**Task**: Copy out each line of the data below in which the string "absolute" appears.
═════ Record set
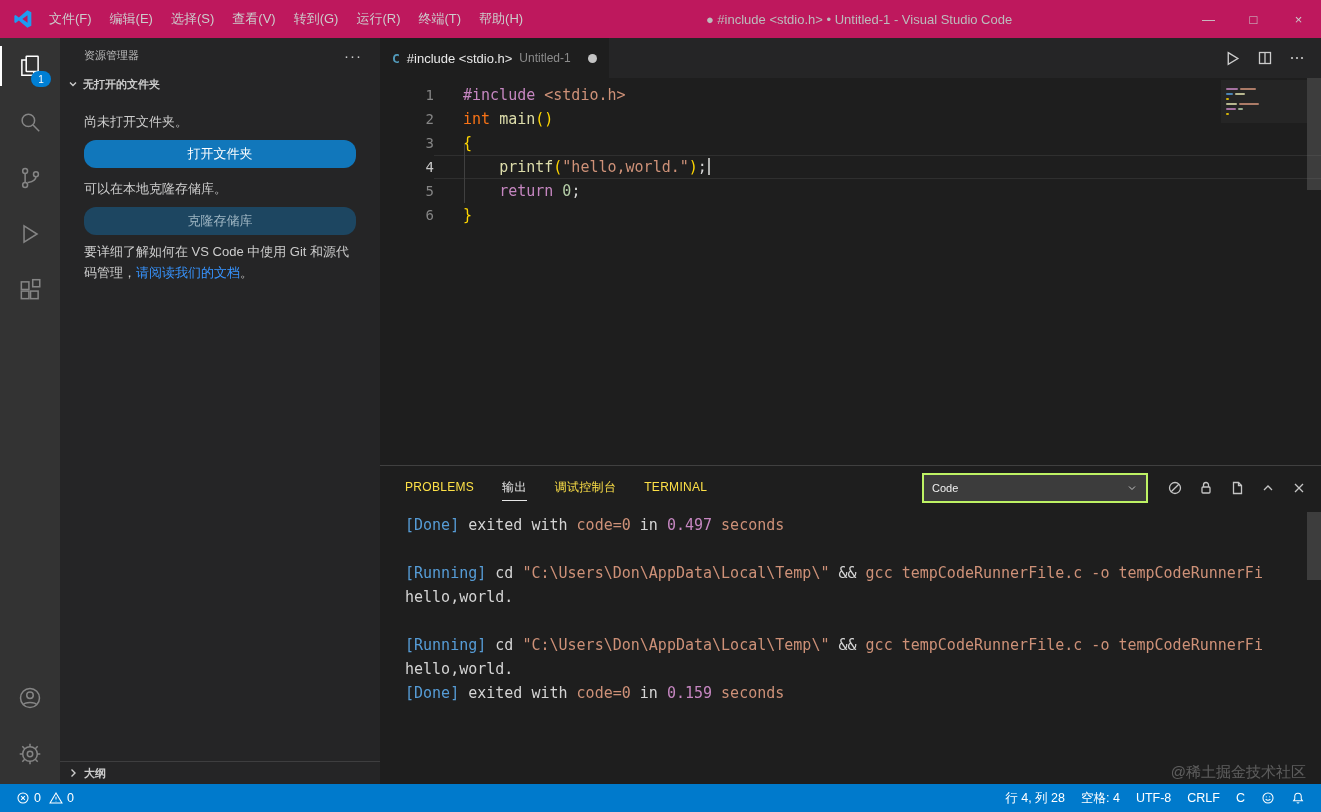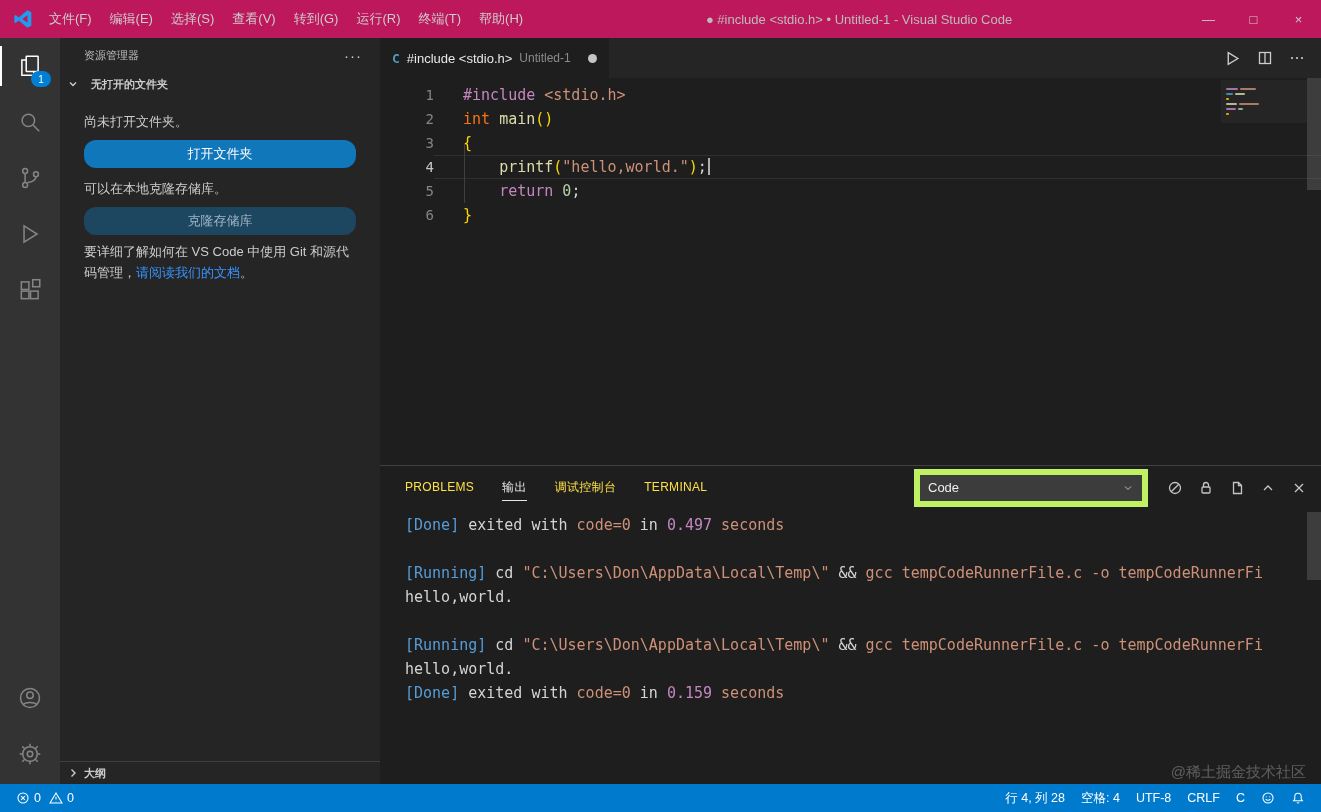--- a/index.html
+++ b/index.html
@@ -30,21 +30,21 @@
   .ab-item svg{stroke:currentColor;fill:none;stroke-width:1.4;}
   .ab-bottom{margin-top:auto;padding-bottom:2px;display:flex;flex-direction:column;align-items:center;}
   .badge{position:absolute;right:9px;bottom:7px;min-width:16px;height:16px;border-radius:9px;background:#007fd4;
          font-size:10px;color:#ffffff;display:flex;align-items:center;justify-content:center;padding:0 2px;}
 
   
   .sidebar{width:320px;background:#252526;display:flex;flex-direction:column;flex-shrink:0;color:#cccccc;min-height:0;}
   .sb-header{height:35px;display:flex;align-items:center;padding:0 18px 0 24px;font-size:11px;color:#bbbbbb;flex-shrink:0;}
   .sb-header .spacer{flex:1;}
   .more-btn{color:#cccccc;font-size:15px;cursor:pointer;letter-spacing:1px;}
-  .sb-section{height:22px;display:flex;align-items:center;font-size:11px;font-weight:bold;color:#cccccc;padding-left:5px;gap:10px;flex-shrink:0;cursor:pointer;}
+  .sb-section{height:22px;display:flex;align-items:center;font-size:11px;font-weight:bold;color:#cccccc;padding-left:5px;gap:2px;flex-shrink:0;cursor:pointer;}
   .sb-section svg, .sb-outline svg{stroke:#cccccc;fill:none;stroke-width:1.4;}
   .sb-content{padding:6px 24px 0;font-size:13px;line-height:21px;}
   .sb-text{margin:10px 0 8px;}
   .btn{display:block;width:100%;height:28px;border:none;border-radius:12px;font-size:13px;font-family:inherit;color:#ffffff;background:#1177bb;margin:4px 0 6px;cursor:pointer;}
   .btn.secondary{background:rgba(17,119,187,0.40);color:#9fb6c3;margin-top:6px;}
   .sb-help{margin-top:6px;}
   .link{color:#3794ff;cursor:pointer;}
   .sb-outline{margin-top:auto;height:22px;border-top:1px solid rgba(128,128,128,0.28);display:flex;align-items:center;font-size:11px;font-weight:bold;padding-left:5px;gap:3px;flex-shrink:0;cursor:pointer;}
 
   
@@ -77,21 +77,21 @@
   .v-thumb{position:absolute;top:0;right:0;width:14px;height:112px;background:rgba(121,121,121,0.35);}
 
   
   .panel{height:318px;flex-shrink:0;border-top:1px solid rgba(128,128,128,0.35);display:flex;flex-direction:column;position:relative;min-height:0;}
   .panel-header{height:43px;display:flex;align-items:center;padding:0 14px 0 25px;flex-shrink:0;}
   .panel-tabs{display:flex;gap:28px;}
   .panel-tab{font-size:12px;color:#fde047;line-height:26px;letter-spacing:0.3px;cursor:pointer;white-space:nowrap;}
   .panel-tab.active{color:#e7e7e7;border-bottom:1px solid #e7e7e7;}
   .panel-actions{margin-left:auto;display:flex;align-items:center;gap:15px;color:#c5c5c5;}
   .panel-actions svg{stroke:#c5c5c5;fill:none;stroke-width:1.3;cursor:pointer;}
-  .dropdown{width:206px;height:26px;background:#3c3c3c;border:6px solid #bef264;color:#f0f0f0;font-size:13px;display:flex;align-items:center;justify-content:space-between;padding:0 8px;margin-right:4px;cursor:pointer;}
+  .dropdown{width:206px;height:26px;background:#3c3c3c;border:2px solid #bef264;color:#f0f0f0;font-size:11px;display:flex;align-items:center;justify-content:space-between;padding:0 8px;margin-right:4px;cursor:pointer;}
   .panel-output{flex:1;padding:4px 0 0 25px;font-family:"DejaVu Sans Mono","Liberation Mono",monospace;font-size:15px;overflow:hidden;position:relative;min-height:0;}
   .out-line{height:24px;line-height:24px;white-space:pre;}
   .panel .v-thumb{top:46px;height:68px;}
 
   
   .statusbar{height:28px;background:#007acc;color:#ffffff;display:flex;align-items:center;font-size:12.5px;flex-shrink:0;padding:0 8px;}
   .sb-item{display:flex;align-items:center;gap:4px;padding:0 8px;height:100%;cursor:pointer;white-space:nowrap;}
   .sb-right{margin-left:auto;display:flex;align-items:center;}
   .statusbar svg{stroke:#ffffff;fill:none;stroke-width:1.2;}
══════════
**Answer section**:
   .badge{position:absolute;right:9px;bottom:7px;min-width:16px;height:16px;border-radius:9px;background:#007fd4;
   .v-thumb{position:absolute;top:0;right:0;width:14px;height:112px;background:rgba(121,121,121,0.35);}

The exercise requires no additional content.